Le Tribunal Administratif de Lyon a été saisi par un surveillant pénitentiaire demandant de constater l'irrégularité de ses conditions de travail. Le juge a rejeté la requête comme manifestement irrecevable, car elle ne contenait ni conclusions en annulation d'une décision administrative, ni demande indemnitaire, ni exposé de moyens. L'ordonnance rappelle que le juge administratif ne peut se substituer à l'administration et que les recours doivent viser une décision précise. Cette solution est fondée sur les articles R. 222-1, R. 411-1 et R. 421-1 du code de justice administrative.
Texte intégral
Vu la procédure suivante :
M. B... A..., surveillant de l’administration pénitentiaire affecté à la maison d’arrêt de Lyon-Corbas, demande au tribunal de constater l’irrégularité de l’organisation du travail à laquelle il a été soumis durant les mois d’avril, mai et juin 2025.

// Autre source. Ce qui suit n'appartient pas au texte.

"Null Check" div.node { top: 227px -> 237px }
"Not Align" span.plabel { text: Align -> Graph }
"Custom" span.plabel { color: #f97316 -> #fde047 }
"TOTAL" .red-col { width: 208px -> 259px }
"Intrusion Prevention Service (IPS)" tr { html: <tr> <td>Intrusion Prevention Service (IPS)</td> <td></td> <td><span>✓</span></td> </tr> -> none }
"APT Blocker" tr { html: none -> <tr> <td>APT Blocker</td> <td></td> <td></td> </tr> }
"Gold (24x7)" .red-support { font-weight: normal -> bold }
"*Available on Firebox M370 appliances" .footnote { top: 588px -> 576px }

Vu les autres pièces du dossier.
Vu le code de justice administrative.
Considérant ce qui suit :
1. Aux termes de l’article R. 222-1 du code de justice administrative : « (…) les présidents de formation de jugement des tribunaux (…) peuvent, par ordonnance : / (…) 4° Rejeter les requêtes manifestement irrecevables, lorsque la juridiction n'est pas tenue d'inviter leur auteur à les régulariser ou qu'elles n'ont pas été régularisées à l'expiration du délai imparti par une demande en ce sens ; / (…) ».
2. Aux termes de l’article R. 411-1 du code de justice administrative : « La juridiction est saisie par requête. La requête indique les nom et domicile des parties. Elle contient l’exposé des faits et moyens, ainsi que l’énoncé des conclusions soumises au juge. / L’auteur d’une requête ne contenant l’exposé d’aucun moyen ne peut la régulariser par le dépôt d’un mémoire exposant un ou plusieurs moyens que jusqu’à l’expiration du délai de recours ». Aux termes de l’article R. 421-1 de ce code : « La juridiction ne peut être saisie que par voie de recours formé contre une décision, et ce, dans les deux mois à partir de la notification ou de la publication de la décision attaquée. / Lorsque la requête tend au paiement d’une somme d’argent, elle n’est recevable qu’après l’intervention de la décision prise par l’administration sur une demande préalablement formée devant elle (…) ».
3. En dehors des cas expressément prévus par des dispositions législatives particulières, il n’appartient pas à la juridiction administrative d’accueillir des conclusions tendant à d’autres fins que l’annulation d’une décision administrative en raison de son illégalité ou la condamnation d’une personne publique à verser une somme d’argent. Ainsi, le juge administratif ne peut faire œuvre d’administrateur et se substituer aux administrations compétentes, ni intervenir lui-même activement et directement pour prendre en charge une situation considérée comme anormale par un administré, ni adresser des injonctions à une autorité administrative hormis dans le cas où cela est impliqué par l’annulation d’un acte administratif prononcée à titre principal.
4. En demandant au tribunal de constater l’irrégularité de ses conditions de travail au regard des garanties minimales de repos et en se bornant à produire ses plannings des mois d’avril à juin 2025, M. A... ne soumet au tribunal aucune requête comportant l’énoncé de conclusion à fin d’annulation à l’encontre d’une décision administrative déterminée ou à fin de versement d’une indemnité en réparation d’un préjudice. Par suite, sa « requête », qui ne répond pas aux exigences de l’article R. 421-1 du code de justice administrative précité et en outre est dépourvue de moyens, est manifestement irrecevable et doit être rejetée en application des dispositions précitées du 4° de l’article R. 222-1 du code de justice administrative.
ORDONNE :
Article 1er : La requête de M. A... est rejetée.
Article 2 : La présente ordonnance sera notifiée à M. B... A....
Fait à Lyon, le 14 janvier 2026.
La présidente de la 7ème chambre,
C. Cottier
La République mande et ordonne au ministre de la justice en ce qui la concerne, ou à tous commissaires de justice à ce requis, en ce qui concerne les voies de droit commun contre les parties privées, de pourvoir à l'exécution de la présente décision.